### WHAT IS REQUIRED
Copy every record below exactly, leaving out any pictures.

### GIVEN ENTRIES
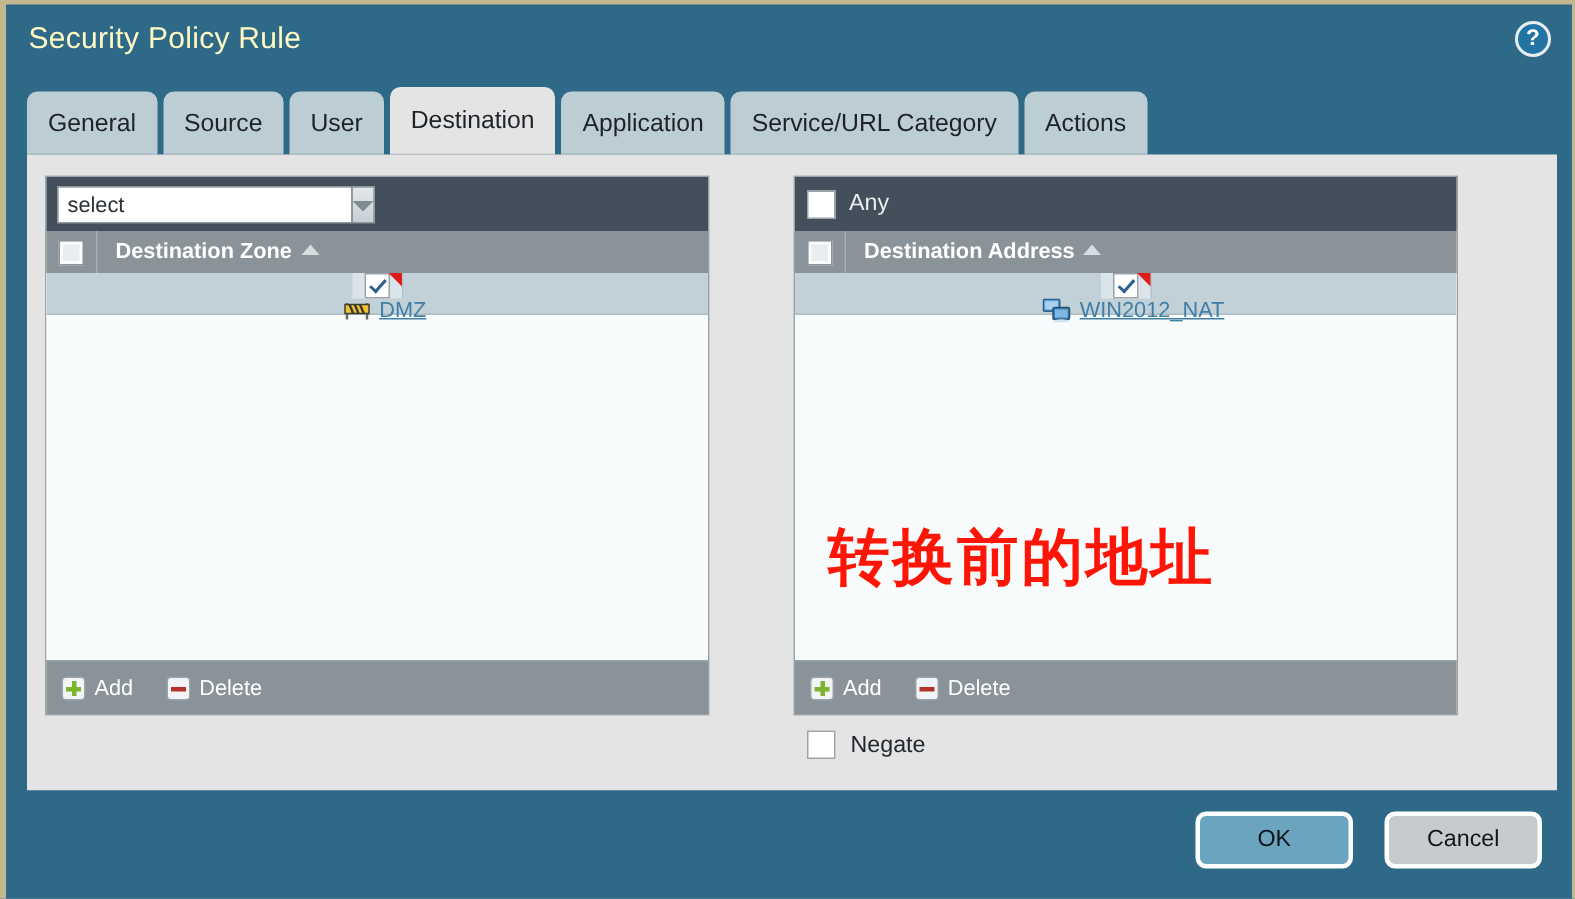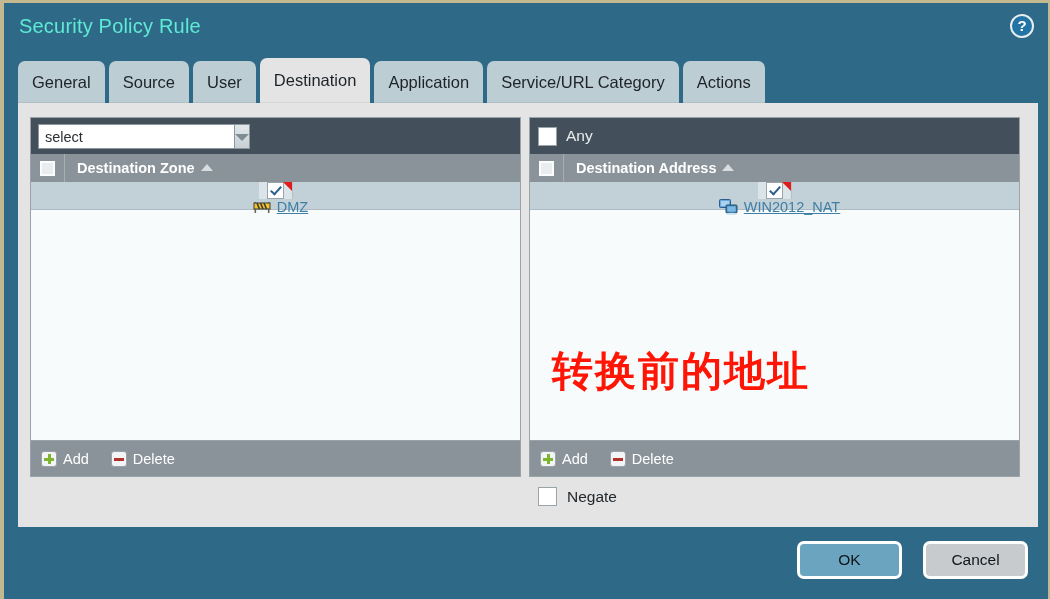--- a/index.html
+++ b/index.html
@@ -38,7 +38,7 @@
     position: absolute;
     left: 15px;
     top: 12px;
-    color: #5eead4;
+    color: #fef9c3;
     font-size: 20px;
     letter-spacing: .2px;
     white-space: nowrap;

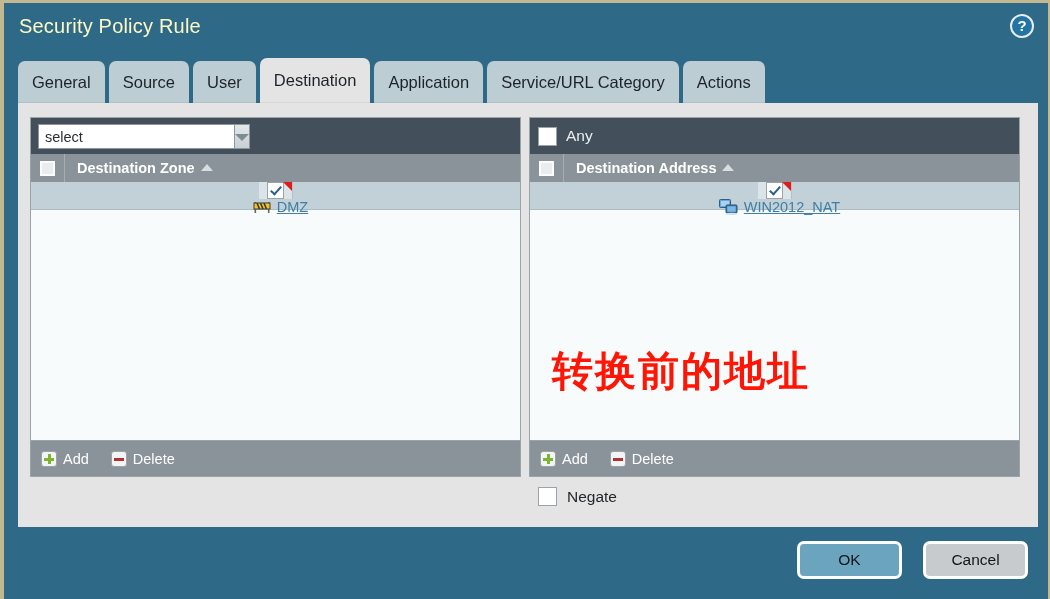--- a/index.html
+++ b/index.html
@@ -104,7 +104,7 @@
   .panel {
     position: absolute;
     top: 14px;
-    width: 491px;
+    width: 443px;
     height: 360px;
     background: #f8fbfb;
     border: 1px solid #9aa3a8;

### EXERCISE RESULT
--- a/index.html
+++ b/index.html
@@ -38,7 +38,7 @@
     position: absolute;
     left: 15px;
     top: 12px;
-    color: #5eead4;
+    color: #fef9c3;
     font-size: 20px;
     letter-spacing: .2px;
     white-space: nowrap;

--- a/index.html
+++ b/index.html
@@ -104,7 +104,7 @@
   .panel {
     position: absolute;
     top: 14px;
-    width: 491px;
+    width: 443px;
     height: 360px;
     background: #f8fbfb;
     border: 1px solid #9aa3a8;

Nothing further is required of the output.